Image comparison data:
==========

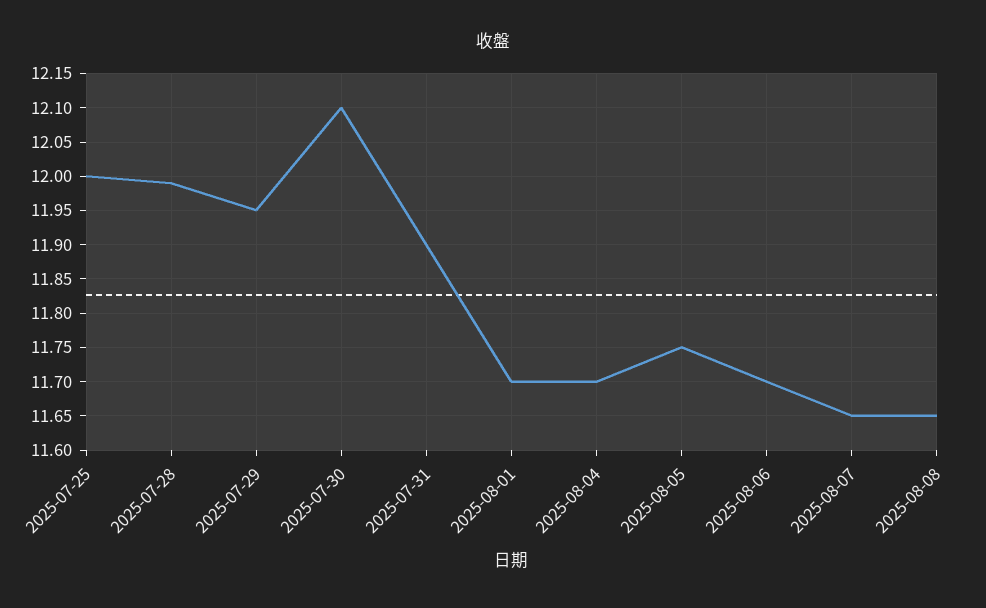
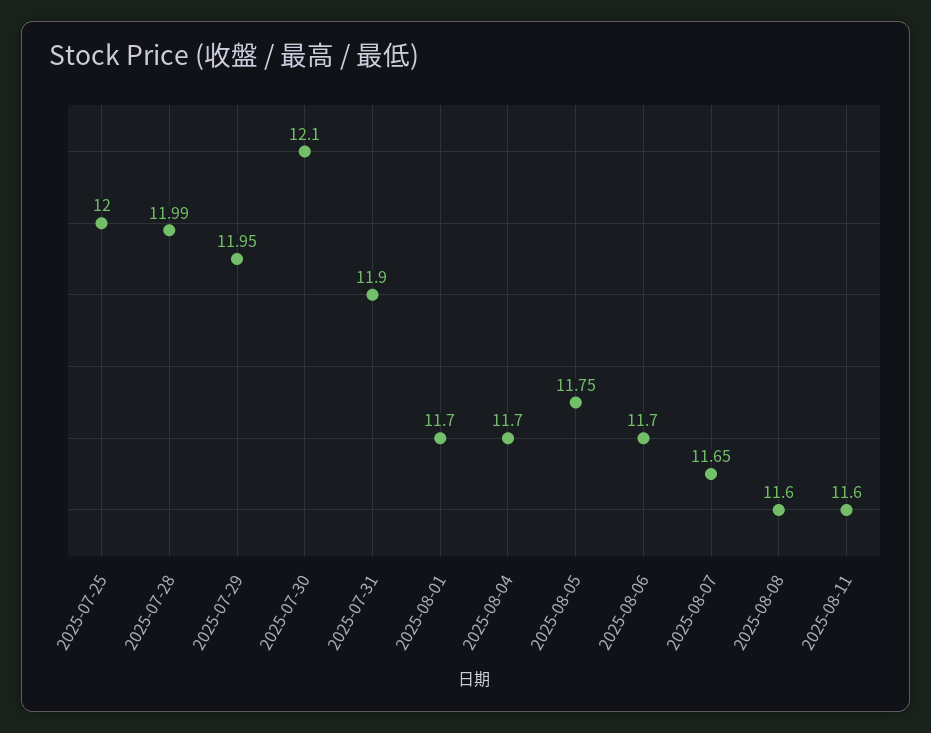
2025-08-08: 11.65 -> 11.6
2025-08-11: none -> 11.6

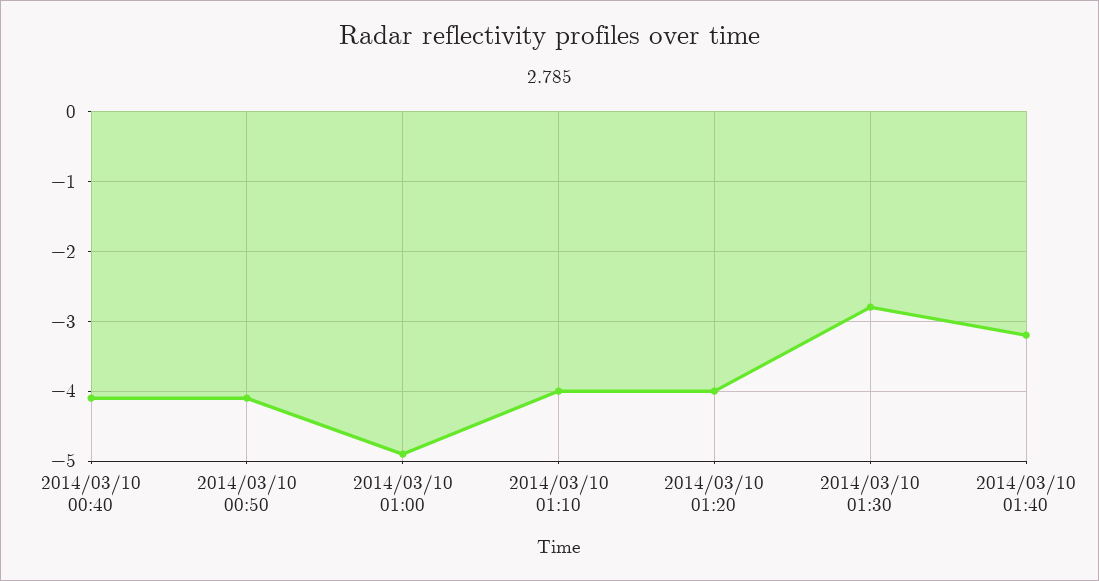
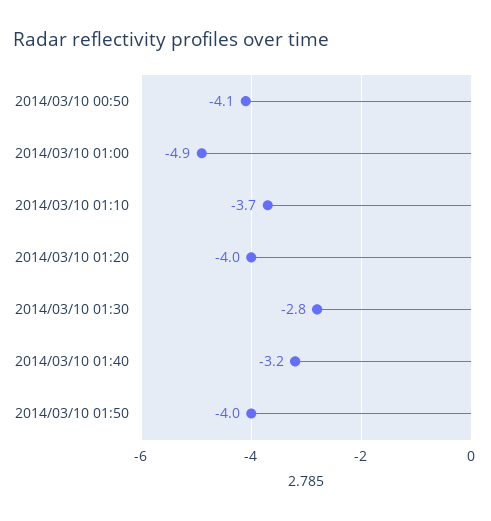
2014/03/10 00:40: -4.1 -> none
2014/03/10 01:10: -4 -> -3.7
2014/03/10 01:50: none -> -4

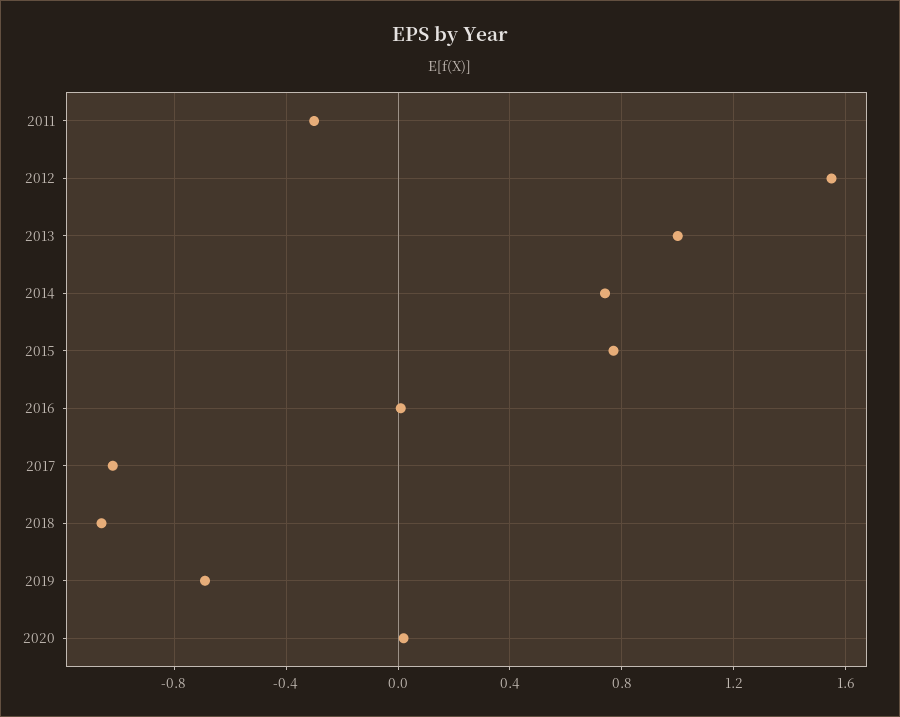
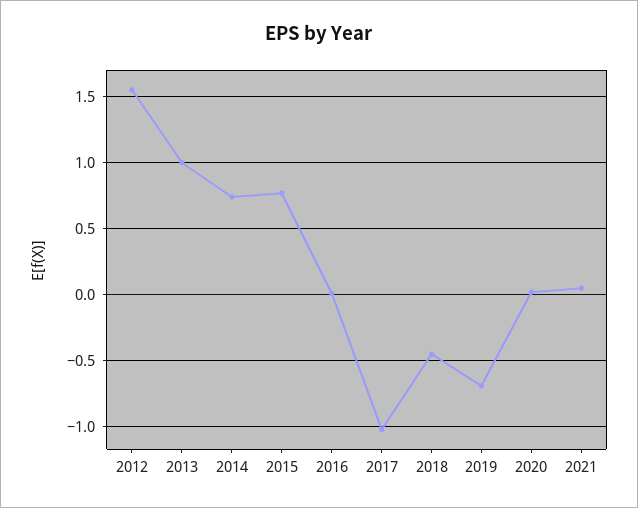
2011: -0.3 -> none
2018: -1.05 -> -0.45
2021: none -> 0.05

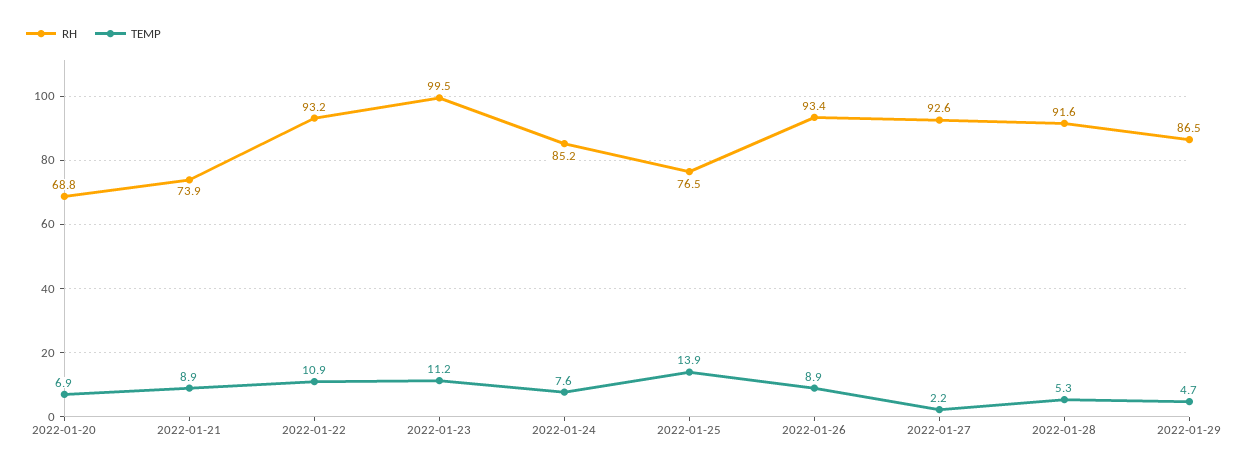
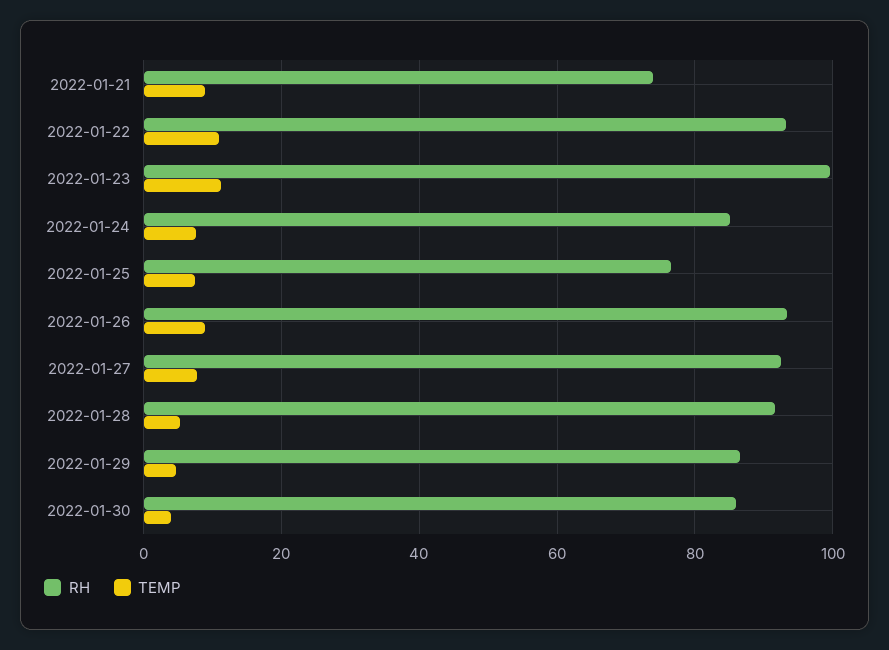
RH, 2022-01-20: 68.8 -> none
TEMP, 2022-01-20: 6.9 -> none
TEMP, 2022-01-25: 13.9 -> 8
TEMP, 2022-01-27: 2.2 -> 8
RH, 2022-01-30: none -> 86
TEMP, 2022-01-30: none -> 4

==========

Reproduce only the lines running from the beginning of the entries above to the line holding "TEMP, 2022-01-27: 2.2 -> 8", inclusive. Pictures stay out of the copy.

2025-08-08: 11.65 -> 11.6
2025-08-11: none -> 11.6

2014/03/10 00:40: -4.1 -> none
2014/03/10 01:10: -4 -> -3.7
2014/03/10 01:50: none -> -4

2011: -0.3 -> none
2018: -1.05 -> -0.45
2021: none -> 0.05

RH, 2022-01-20: 68.8 -> none
TEMP, 2022-01-20: 6.9 -> none
TEMP, 2022-01-25: 13.9 -> 8
TEMP, 2022-01-27: 2.2 -> 8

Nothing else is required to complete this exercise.